旅路(ON A JOURNEY)

風に吹かれて此処彼処。
好奇心の赴く儘、
気の向く儘。
男はやとよ、
何処へ行く。

制度

2010年10月16日 08時15分22秒 | Weblog
「行政といえば制度の最たるものだ。」というと妙に説得力を持つ。ところが、「制度」の意味を自問すると言葉がでてこないので辞書に当たってみた。

平凡社の哲学辞典によると、制度という言葉の意味について、『制度的現実は人間によってつくり出されたものであるが、それが人間の意思あるいは能動性の「自己客体化」されたものであることによって、人間から独立した客観的実在、いわば第2の自然として、その固有の法則としての法則と論理をもつようになる。それは人間によってつくられ役立たされている限り、人間の統御と支配のもとにあるが、そのもつ固有の法則と論理が自己展開して人間の統御と支配がそれにおよびえなくなるとき、それは人間に対して単に客観的な外在的な存在としてだけでなく、疎遠な、拘束的な力として、つまり疎外態として働くようになる。』という部分が最も明快で解りやすい。
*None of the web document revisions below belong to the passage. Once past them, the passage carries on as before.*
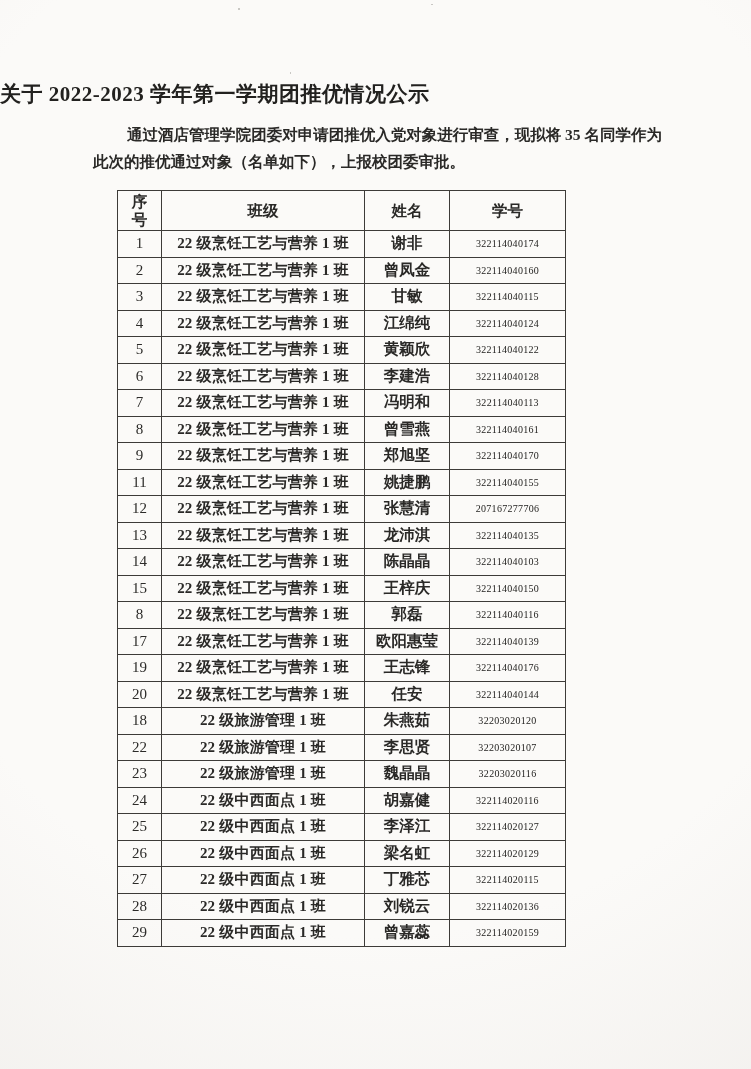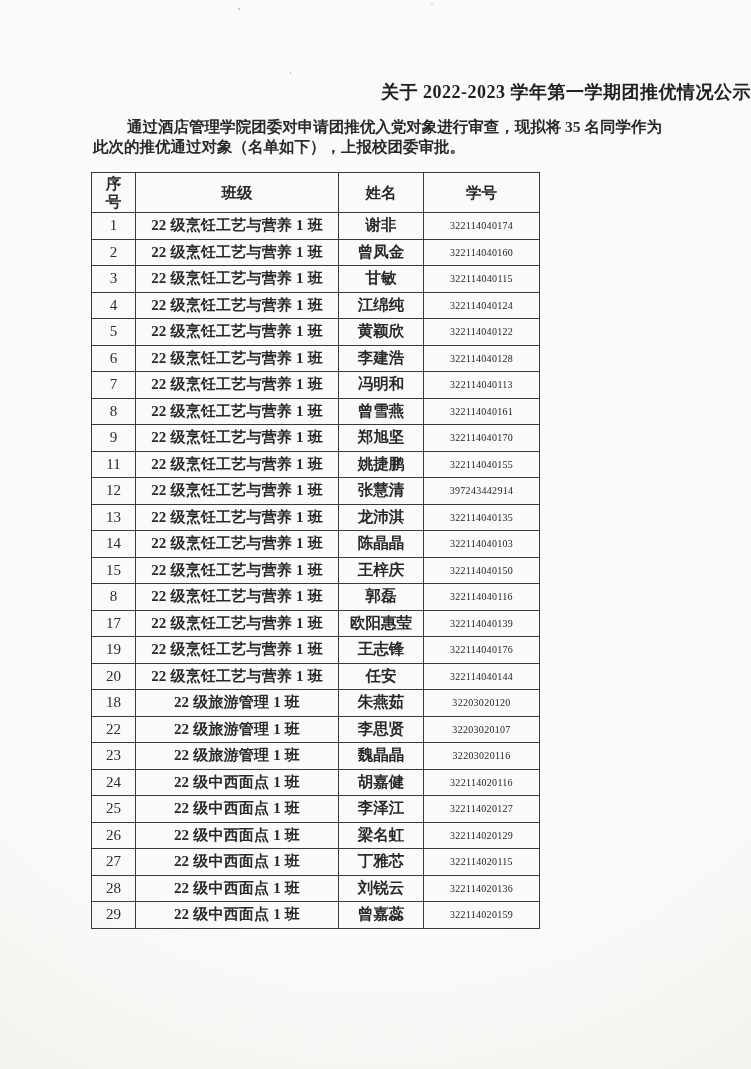"关于 2022-2023 学年第一学期团推优情况公示" .doc-title { font-size: 18px -> 21px; text-align: right -> left }
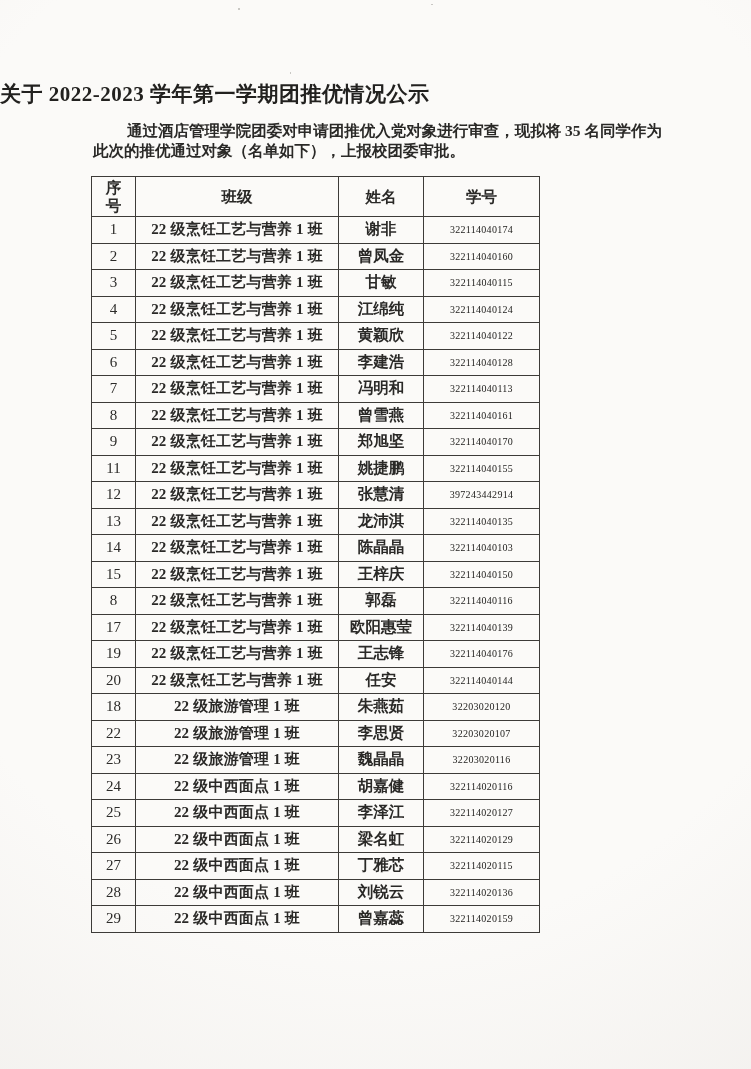"通过酒店管理学院团委对申请团推优入党对象进行审查，现拟将 35" .intro { line-height: 20px -> 27px }
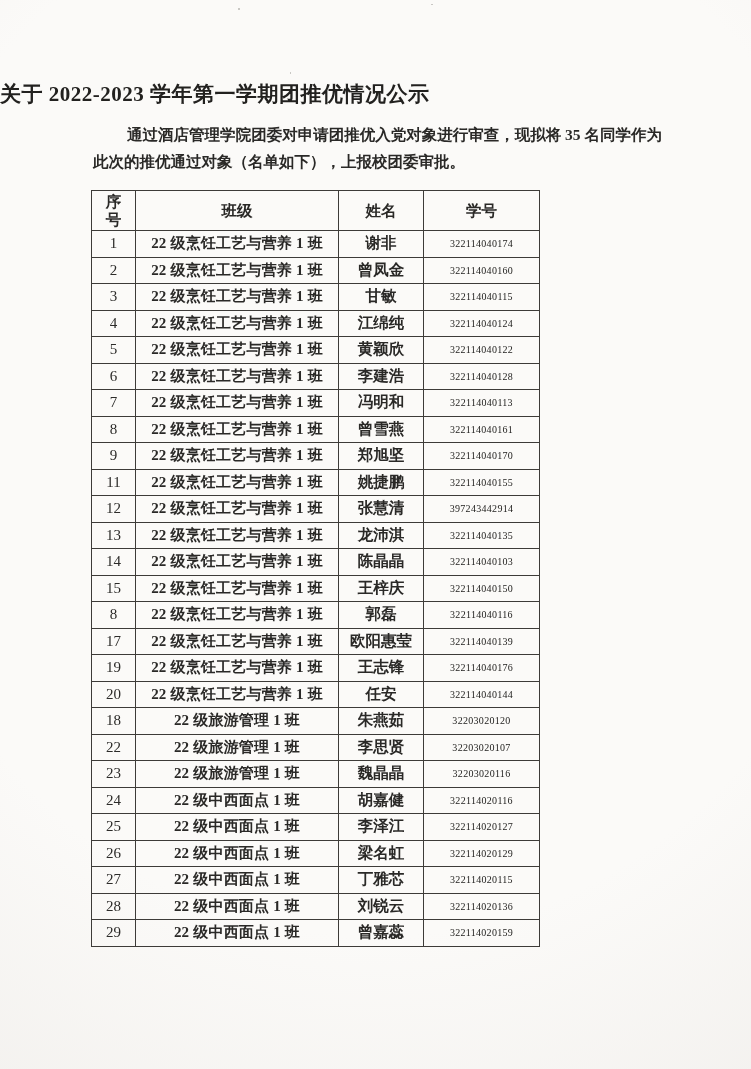"序号" table.roster { margin: 15px 0 0 91px -> 15px 0 0 117px }
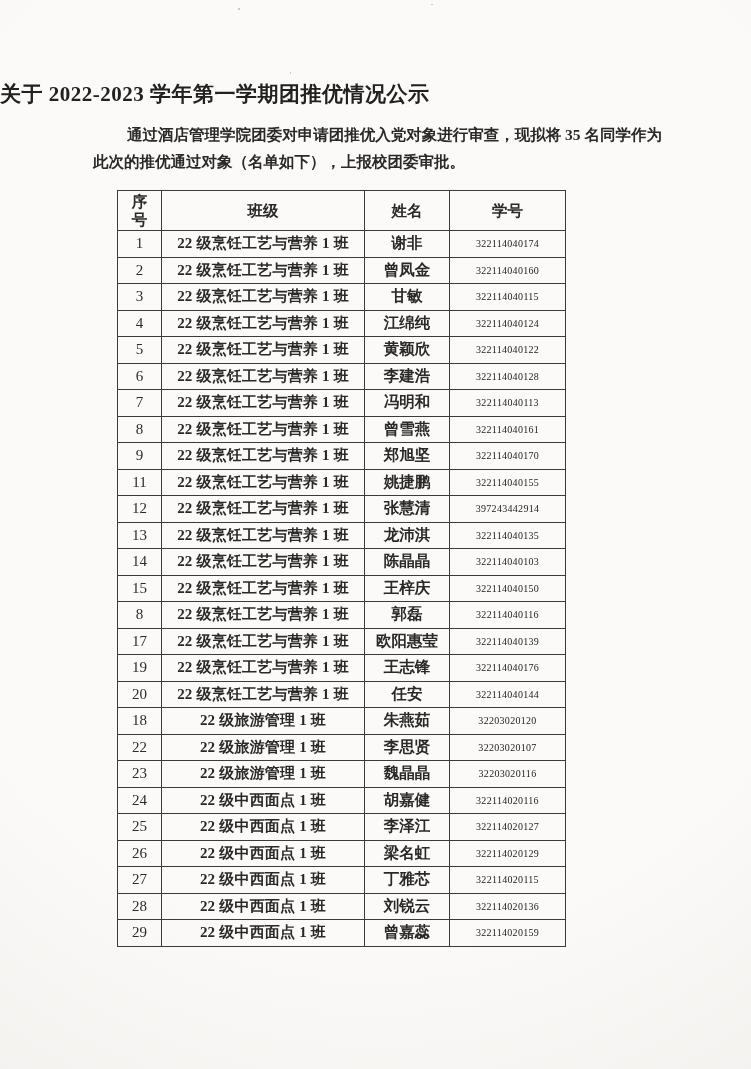"397243442914" td.cell-id { text: 397243442914 -> 207167277706 }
公共職業安定に従事する者として、この制度が果たして人間の統御と支配のもとにあるのか、それとも疎外態として働いているのかもしれないという種類の判断がつくほどの年季があるわけではない。しかし、この行政が制度疲労を起こしていることだけは確かなようだ。一相談員からみれば、求職者に対してじっくり職業相談に応じるには時間的な制約が大きいし、統計からみても求職者に対して就業の機会を十分に与えていないことからも明らかだ。